Intervista di Giulia Tellini, drammaturgia.fupress.net, 24 settembre 2010.

  • Sono nata in una famiglia di artisti. Mio zio è stato un grande fotografo, Ugo Mulas. E fotografi sono i suoi fratelli, tra cui mia madre. Sono nata in una casa dove c'era una camera oscura. Il soggiorno era una sala posa. Sono cresciuta fra pellicole, acidi, taglierine: insomma in una bottega d'arte. Dove ho conosciuto molti artisti, i pittori e gli scrittori che frequentavano mio zio, e mia madre. Milano, negli anni Settanta, era ancora uno straordinario centro culturale. La nostra casa era sempre aperta, le nostre cene sempre affollate di discussioni vigorose. Ho imparato molte cose così, come si apprende la lingua materna. È stata quella la mia formazione - nel gusto del vivere, nella sapienza dei giudizi, nello spirito dissacrante di quegli uomini e donne liberi – soprattutto nella vitalità.  
  • A dieci anni mi sono presentata all'esame di selezione della Scuola di danza della Scala, l'ho passata e per tre anni ho fatto il soldatino della danza classica. Ho anche debuttato alla Scala, nello Schiaccianoci di Rudolf Nurejev: nella parte della bambina nella danza di Natale e del topo.
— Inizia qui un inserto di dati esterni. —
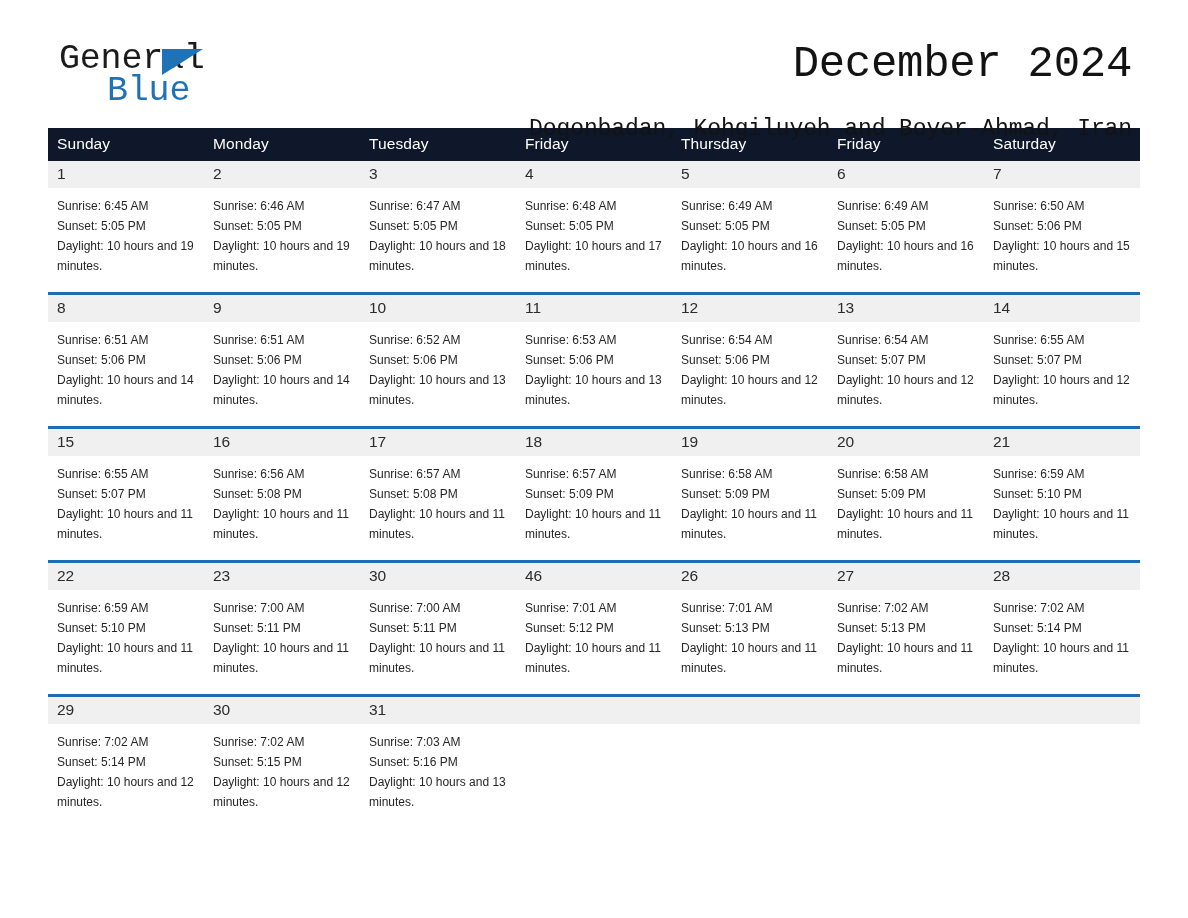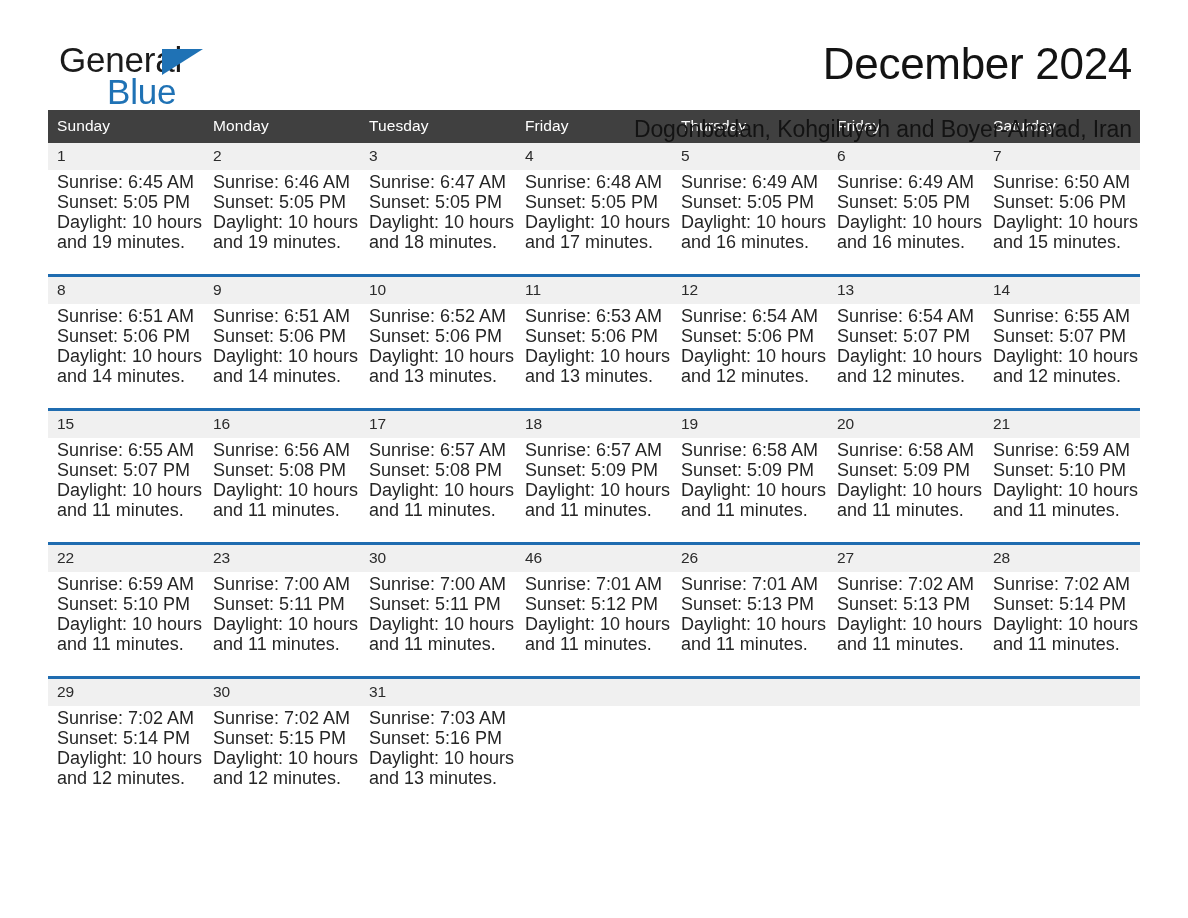"General" .header { font-family: none -> Liberation Mono, monospace; height: 110px -> 128px }
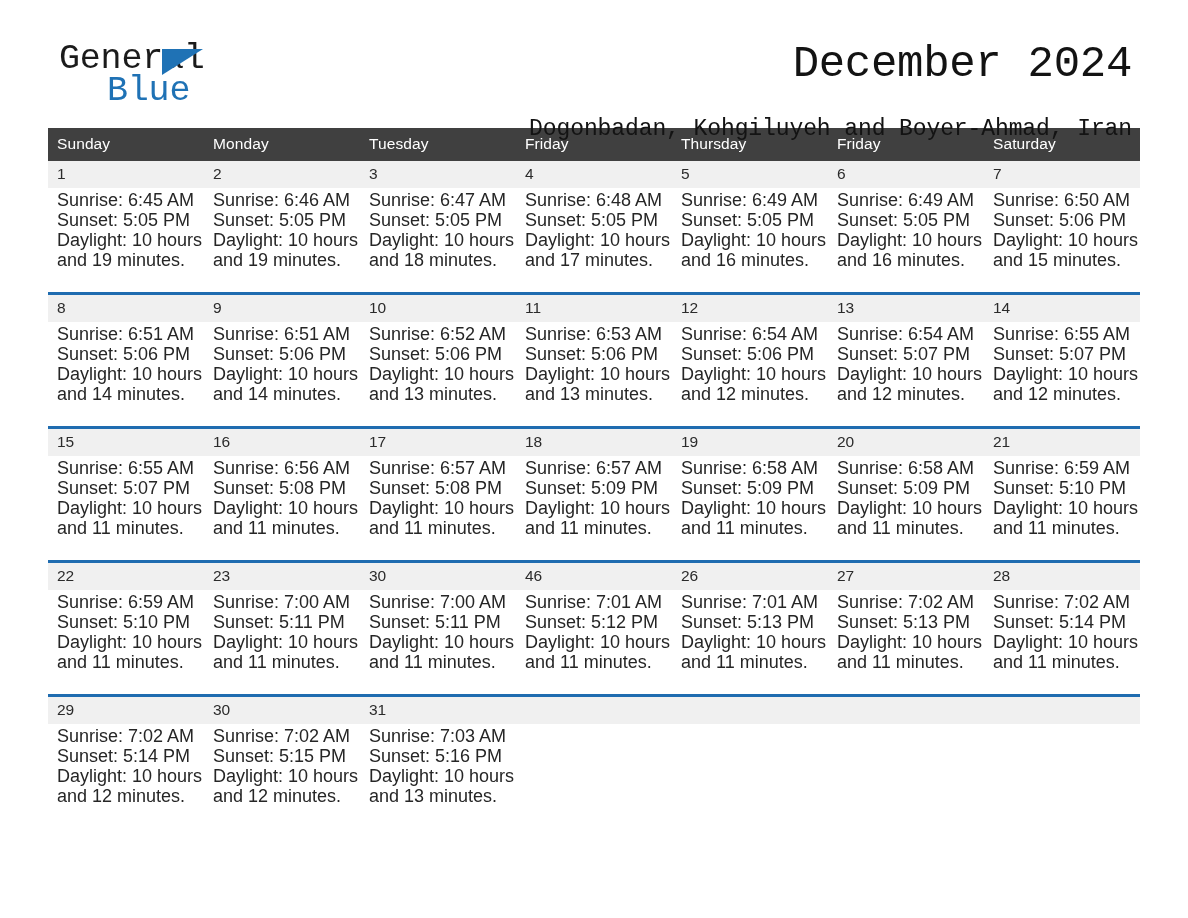"Sunday" .dow-row th { background: #404040 -> #0f172a }
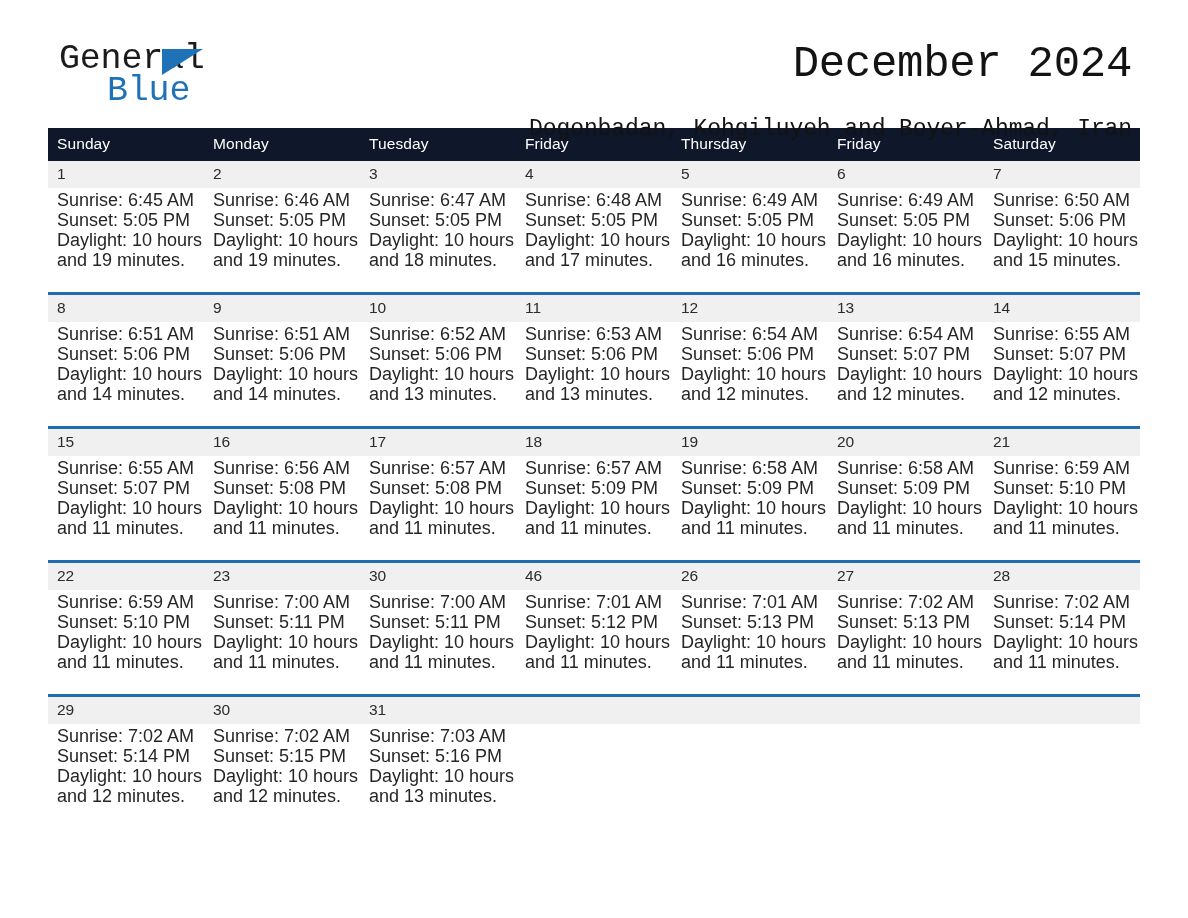"Sunrise: 6:45 AM" .details { font-size: 18px -> 12px; padding: 2px 0 0 9px -> 8px 0 0 9px }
Pur essendo stata promossa, alla fine del corso mi sono ritirata. Avevo capito che non avrei potuto vivere per sempre usando solo i muscoli e le articolazioni. La danza era meravigliosa ma avevo bisogno delle parole. Dalla Scala si esce solo bocciati, non di propria iniziativa. Hanno dovuto inventare una procedura apposta per il mio ritiro, perché non esisteva (ride). Ho cominciato fin da piccola a creare sconcerto.
  • Sono specializzata in pazze. La pazza è un personaggio difficile. Un personaggio che esige una scomposizione interna, un'acrobazia interiore. Inoltre, cerco di usare il corpo, in scena, non solo tradizione italiana e soprattutto vocale: ci sono grandi attori che cantano, il loro corpo è poco più di un armadio in scena (più o meno come quello di quasi tutti i cantanti lirici). Molto diversa è per esempio la tradizione anglosassone. Ma quello che mi ha sempre guidato – prima inconsapevolmente – è il narratore dentro di me che dice «adesso accade questo, adesso accade quest'altro». Fu Gian Maria Volontè a spiegarmi che l'attore deve essere burattino ma anche burattinaio.
  • Scrivere è entrare in contatto profondo col senso, con la luce. È dare senso al dolore, alle esperienze che dopo anni riemergono in un racconto. Allora mi dico: «ecco perché le ho vissute». Allora mi sembrava solo di subirle, adesso so che erano un alimento. Se non avessi vissuto, non avrei niente da raccontare.